Make an exact copy of every entry below, with the pictures left out.

== Change detection outputs ==

--------

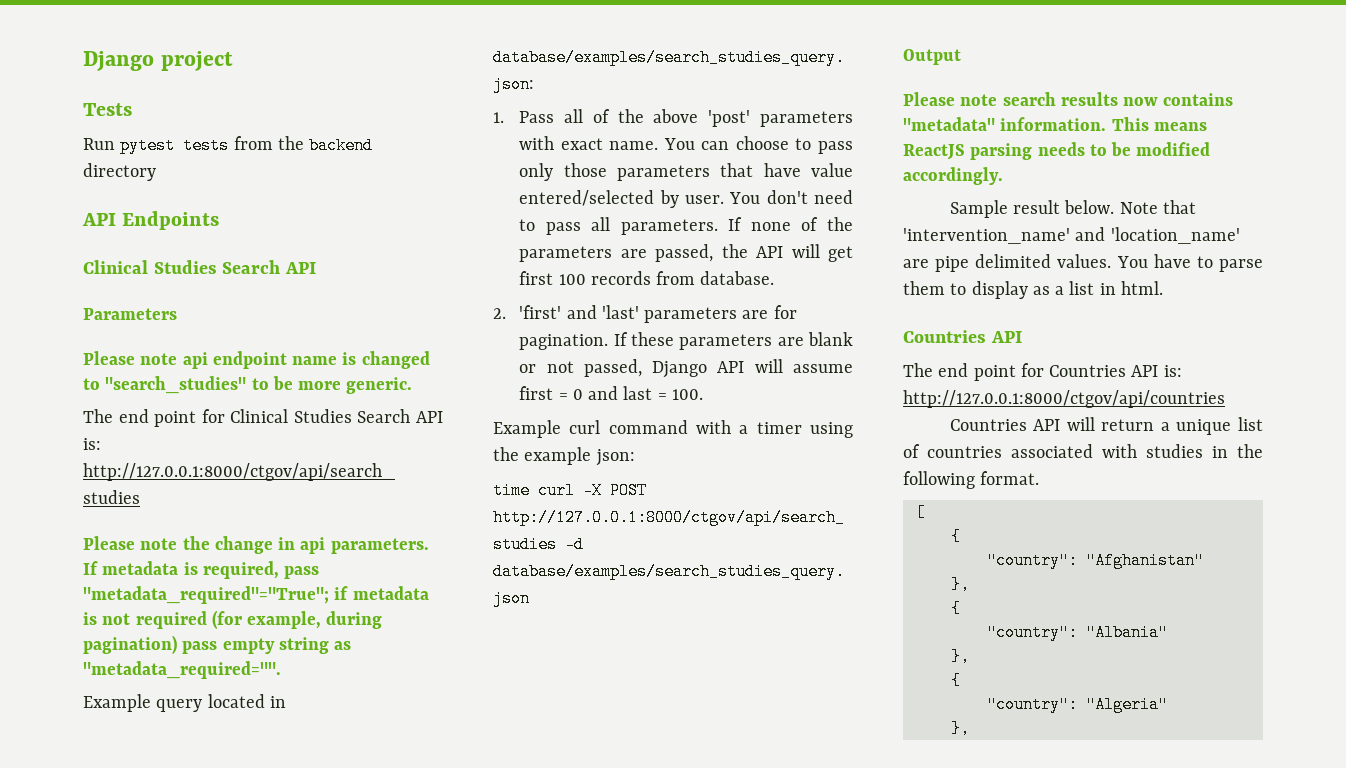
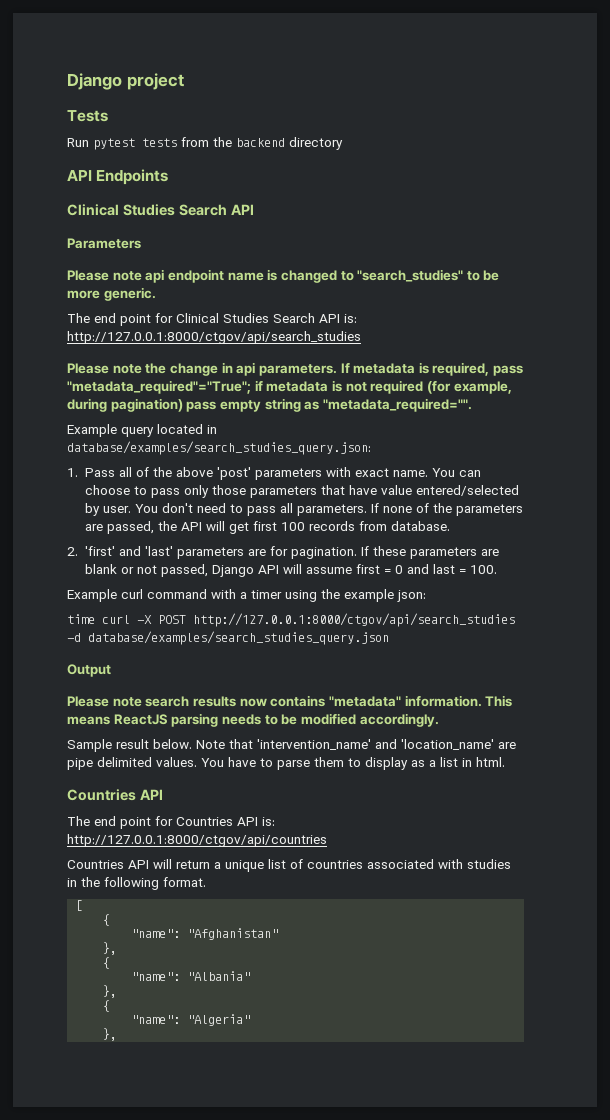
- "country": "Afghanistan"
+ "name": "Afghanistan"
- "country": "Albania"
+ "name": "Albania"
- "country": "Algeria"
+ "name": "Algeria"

--------

== SOLVED PROBLEM ==
- "country": "Afghanistan"
+ "name": "Afghanistan"
- "country": "Albania"
+ "name": "Albania"
- "country": "Algeria"
+ "name": "Algeria"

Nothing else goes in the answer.